To say life in the gulag is hard is an understatement. It is deep winter. The tundra is excruciatingly cold and blizzard after blizzard keeps pounding the region.
Sky and earth clash. Our barracks shake. Whirling like a dervish in the spaces between the ceiling boards, the snow descends in a vortex on the people huddled and shivering beneath their tatters. The polar elements sweep across the tundra, obliterating everything that is alive. The din outside merges into one deafening rumble of sound. The savage elements are clamouring for atonement.
In such an environment, Dalia describes the horrific and squalid conditions they are forced to live in. There is no ready habitation. The deportees have to build their barracks themselves right from scratch.
Then there is the work itself. It involves pulling logs tied by ropes from the mouth of the river and up a steep hill. It’s a grueling job, and quite simply back-breaking. And not something a young girl can manage in ordinary circumstances.
But Dalia pushes on through determination and sheer force of will. In fact, her strength of character and her courage shines on every page and makes the book quite incredible.
…that somewhere life is free and beautiful. I feel myself getting stronger, more determined; my desire to live, to fight, to endure intensifies. I want to take life by the horns, I want to take charge of it rather than have it knock me about. We’ve got a life to live yet, Dalia, and a battle to fight. Life may be a cruel enemy, but we will not surrender. So what if I’m only fifteen.
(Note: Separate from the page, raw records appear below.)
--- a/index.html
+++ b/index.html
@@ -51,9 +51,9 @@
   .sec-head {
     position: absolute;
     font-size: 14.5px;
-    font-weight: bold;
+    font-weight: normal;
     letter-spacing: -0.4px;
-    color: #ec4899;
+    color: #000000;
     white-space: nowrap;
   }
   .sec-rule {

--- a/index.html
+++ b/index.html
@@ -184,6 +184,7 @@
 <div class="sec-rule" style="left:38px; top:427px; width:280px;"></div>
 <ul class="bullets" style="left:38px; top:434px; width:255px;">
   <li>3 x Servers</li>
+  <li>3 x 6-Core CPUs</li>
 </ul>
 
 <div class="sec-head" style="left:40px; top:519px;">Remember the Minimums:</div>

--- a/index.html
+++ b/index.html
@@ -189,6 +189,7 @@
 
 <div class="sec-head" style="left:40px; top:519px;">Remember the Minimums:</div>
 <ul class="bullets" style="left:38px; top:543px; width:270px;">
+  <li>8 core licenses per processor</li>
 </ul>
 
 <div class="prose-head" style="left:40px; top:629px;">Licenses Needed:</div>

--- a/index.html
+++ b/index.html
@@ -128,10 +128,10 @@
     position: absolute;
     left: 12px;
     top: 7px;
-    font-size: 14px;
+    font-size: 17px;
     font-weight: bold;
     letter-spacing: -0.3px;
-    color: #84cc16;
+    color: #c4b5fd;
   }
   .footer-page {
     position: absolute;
And then there is something to look forward to – school. Hours spent in school are the brightest points of the day for her, but this period of solace does not last for long.
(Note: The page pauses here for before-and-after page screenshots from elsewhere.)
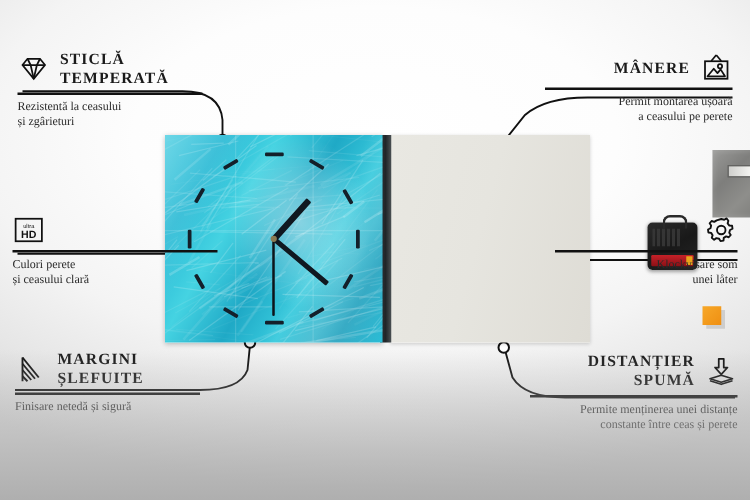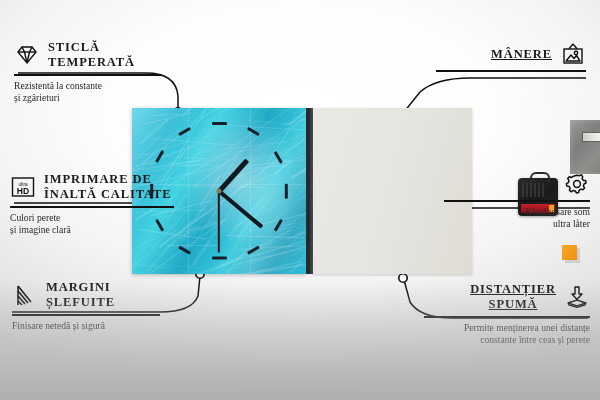--- a/index.html
+++ b/index.html
@@ -98,7 +98,7 @@
   .left .co-title{text-align:left;}
   .left .co-sub{text-align:left;}
   .right .co-head{justify-content:flex-end;}
-  .right .co-title{text-align:center;text-decoration:underline;}
+  .right .co-title{text-align:right;}
   .right .co-sub{text-align:right;}
   .ico{width:26px;height:24px;flex:0 0 26px;display:block;}
   .ico svg{display:block;width:26px;height:24px;}

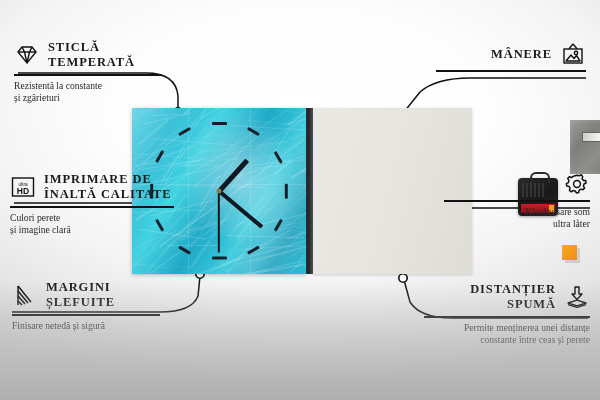--- a/index.html
+++ b/index.html
@@ -347,7 +347,7 @@
     </div>
     <div class="rule" style="width:148px;"></div>
     <div class="co-sub">
-      <span>Rezistentă la constante</span><br><span>și zgârieturi</span>
+      <span>Rezistentă la ceasului</span><br><span>și zgârieturi</span>
     </div>
   </div>
 

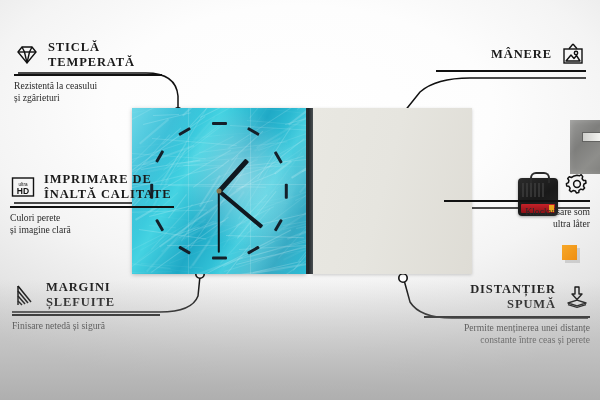--- a/index.html
+++ b/index.html
@@ -411,6 +411,9 @@
       </span>
     </div>
     <div class="rule" style="width:150px;"></div>
+    <div class="co-sub">
+      <span>Permit montarea ușoară</span><br><span>a ceasului pe perete</span>
+    </div>
   </div>
 
   <div class="callout right" style="left:444px;top:172px;width:146px;">

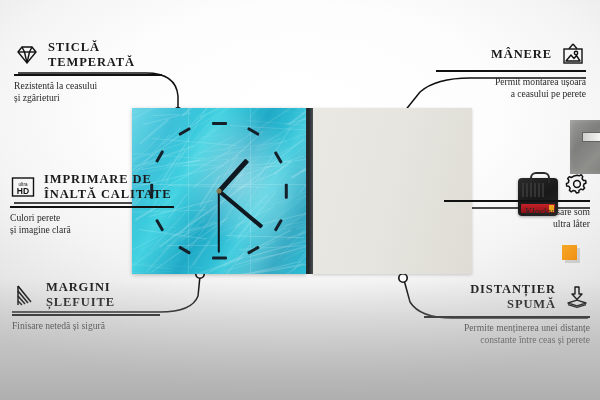--- a/index.html
+++ b/index.html
@@ -360,9 +360,6 @@
           <text x="13" y="18.5" font-family="Liberation Sans, sans-serif" font-size="8.5" font-weight="bold" text-anchor="middle" fill="#111">HD</text>
         </svg>
       </span>
-      <span class="co-title">
-        <span>IMPRIMARE DE</span><br><span>ÎNALTĂ CALITATE</span>
-      </span>
     </div>
     <div class="rule" style="width:164px;"></div>
     <div class="co-sub">

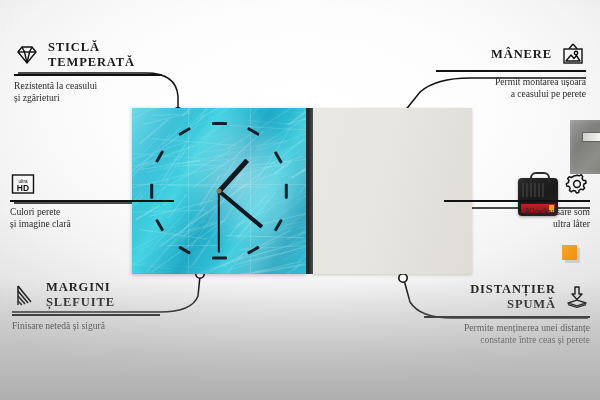--- a/index.html
+++ b/index.html
@@ -363,7 +363,7 @@
     </div>
     <div class="rule" style="width:164px;"></div>
     <div class="co-sub">
-      <span>Culori perete</span><br><span>și imagine clară</span>
+      <span>Culori perete</span><br><span>și ceasului clară</span>
     </div>
   </div>
 

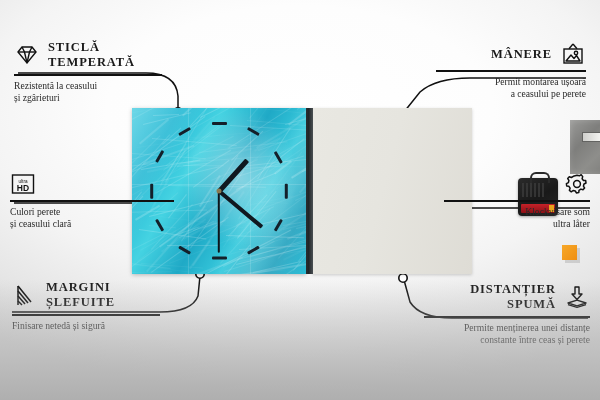--- a/index.html
+++ b/index.html
@@ -426,7 +426,7 @@
     </div>
     <div class="rule" style="width:146px;"></div>
     <div class="co-sub">
-      <span>Klockvisare som</span><br><span>ultra låter</span>
+      <span>Klockvisare som</span><br><span>unei låter</span>
     </div>
   </div>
Not everybody makes it through though. The deportees are treated badly. They are made to work hard but are fed poorly. Famine and starvation rule the roost. Diseases are just around the corner. Many of the deportees don’t survive and the corpses keep piling up.
The landscape is bleak and desolate.
Ahead of us is the mouth of the Lena River, which is several kilometres wide and fettered in ice. Wherever the wind has cleared the snow, the ice is as smooth as a mirror. We hear booming, a sound like muted cannon going off. That’s the ice quaking. Huge fissures appear that reach down its entire depth.
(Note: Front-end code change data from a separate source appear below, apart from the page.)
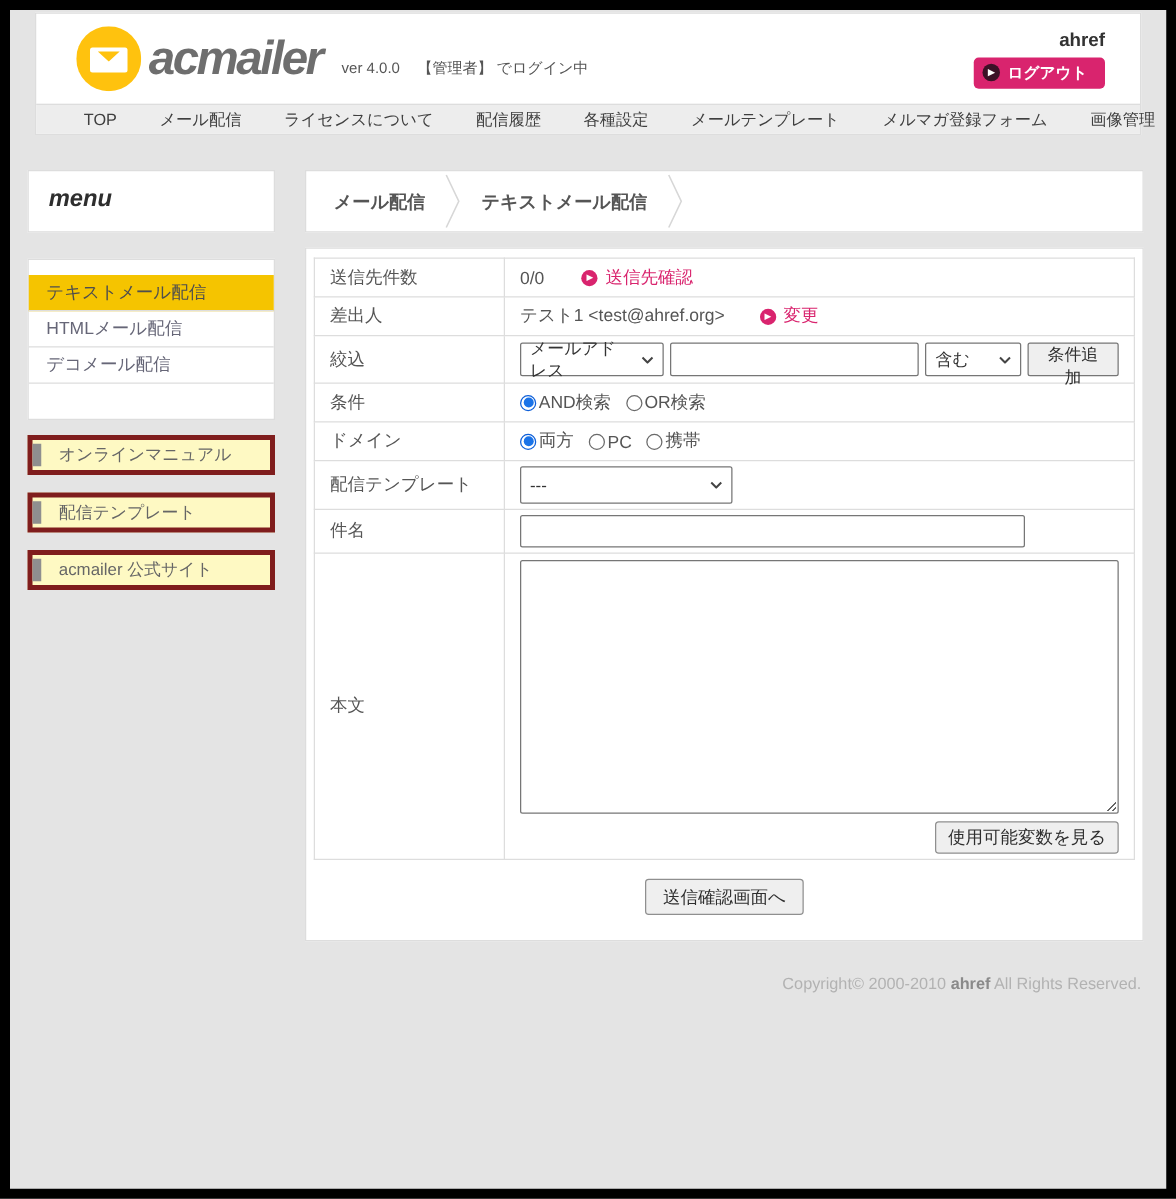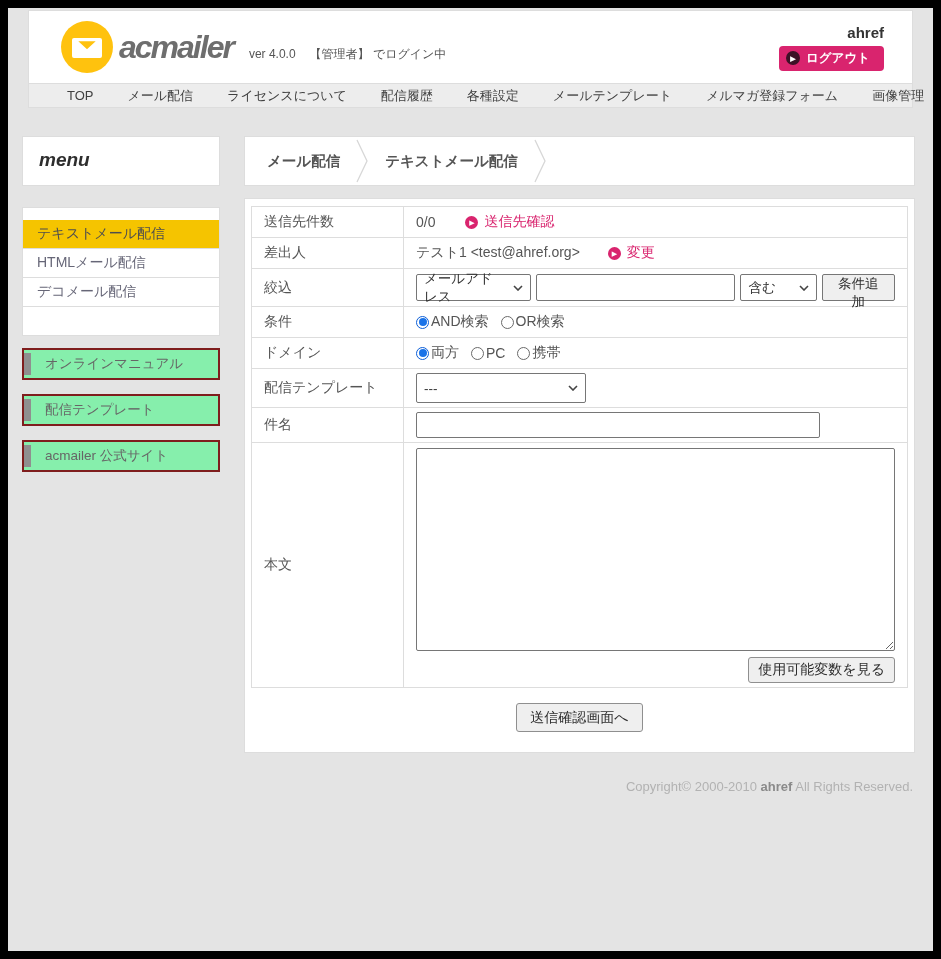--- a/index.html
+++ b/index.html
@@ -27,7 +27,7 @@
   .logo { display: flex; align-items: center; cursor: pointer; }
   .logo-icon { width: 52px; height: 52px; display: block; }
   .brand-text {
-    font-size: 32px;
+    font-size: 38px;
     font-weight: bold;
     font-style: italic;
     color: #6e6e6e;

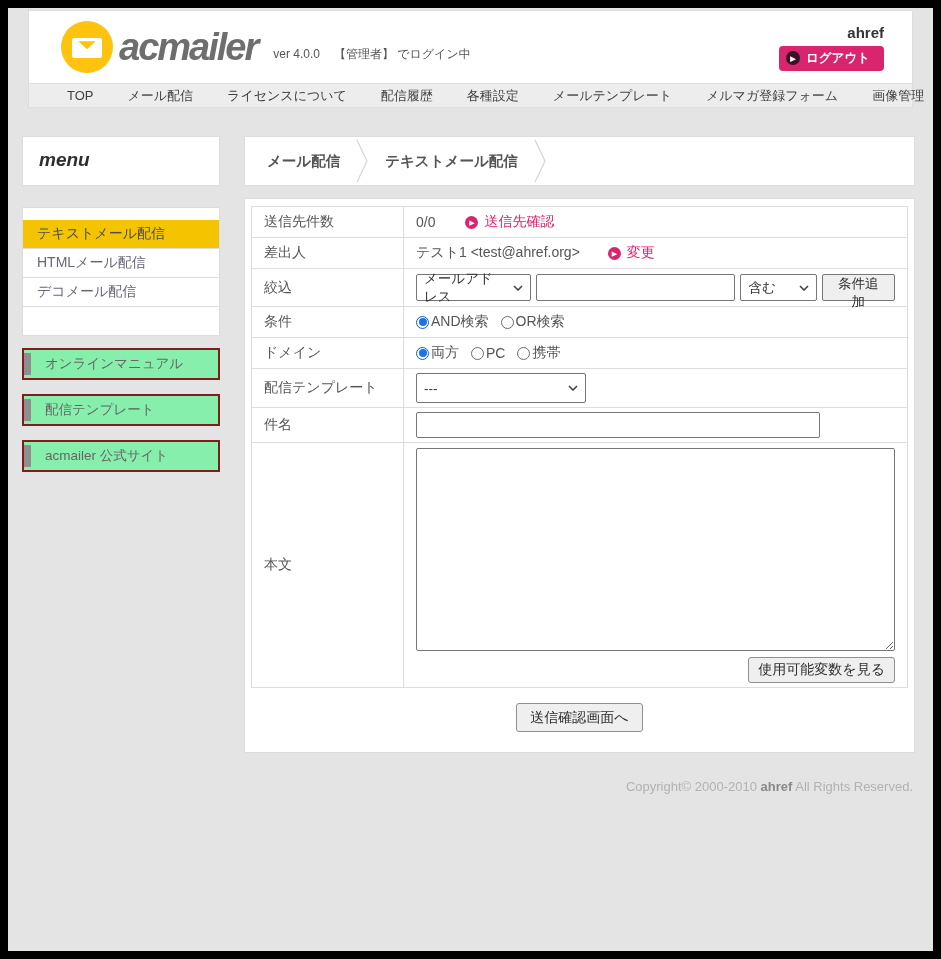--- a/index.html
+++ b/index.html
@@ -106,7 +106,7 @@
   .menu-item.active { background: #f5c400; color: #4e4e4e; }
   .link-box {
     position: relative;
-    background: #86efac; border: 2px solid #7f1d1d;
+    background: #fef9c3; border: 4px solid #7f1d1d;
     height: 32px;
     display: flex; align-items: center;
     padding-left: 21px;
Dalia observes her fellow deportees and exhibits keen insight on their characters. These are people who had a life back in Lithuania – they were individuals, they were unique in their own way and had hopes and dreams.
All of that is reduced to nothing in the gulag. There is nothing to distinguish them, they are treated like a herd of cattle. Through sheer desperation, cheating and stealing become the order of the day. But Dalia understands this and chooses not to judge. After all, everyone is looking to just about survive.
What makes Dalia keep going is her spirit and zest for life. Hope sustains her and she refuses to give up.
Oddly, I never thought that I might die. I believed absolutely that no matter what the future had in store, I would survive. It was as simple as that. During the days that followed, a kind of tenacity began to take shape as part of my character. I felt a growing desire to confront life, to grapple with it, to prevail. I was convinced of my survival.
Even in the cold tundra, she manages to find moments of beauty.
Yet what splendor above. The northern lights are a magnificent web of colour. We are surrounded by grandeur: the immense tundra, as ruthless and infinite as the sea, the vast Lena estuary backed up with ice; the colossal, 100-metre-pillar caves on the shores of Stolby; and the aurora borealis.
And there are always some nostalgic moments – the happy life she led in Lithuania and the prospect of an exciting and full life ahead. Little did she know what fate had in store for her!
They say that it is during adversities that a person’s mettle is really tested. Dalia goes through hell but she fights back and that alone makes her truly extraordinary and extra special. While Shadows on the Tundra gives a horrific glimpse of Soviet cruelty, it is Dalia’s resilience and unbreakable spirit that makes her tale gut-wrenching and yet ultimately quite uplifting.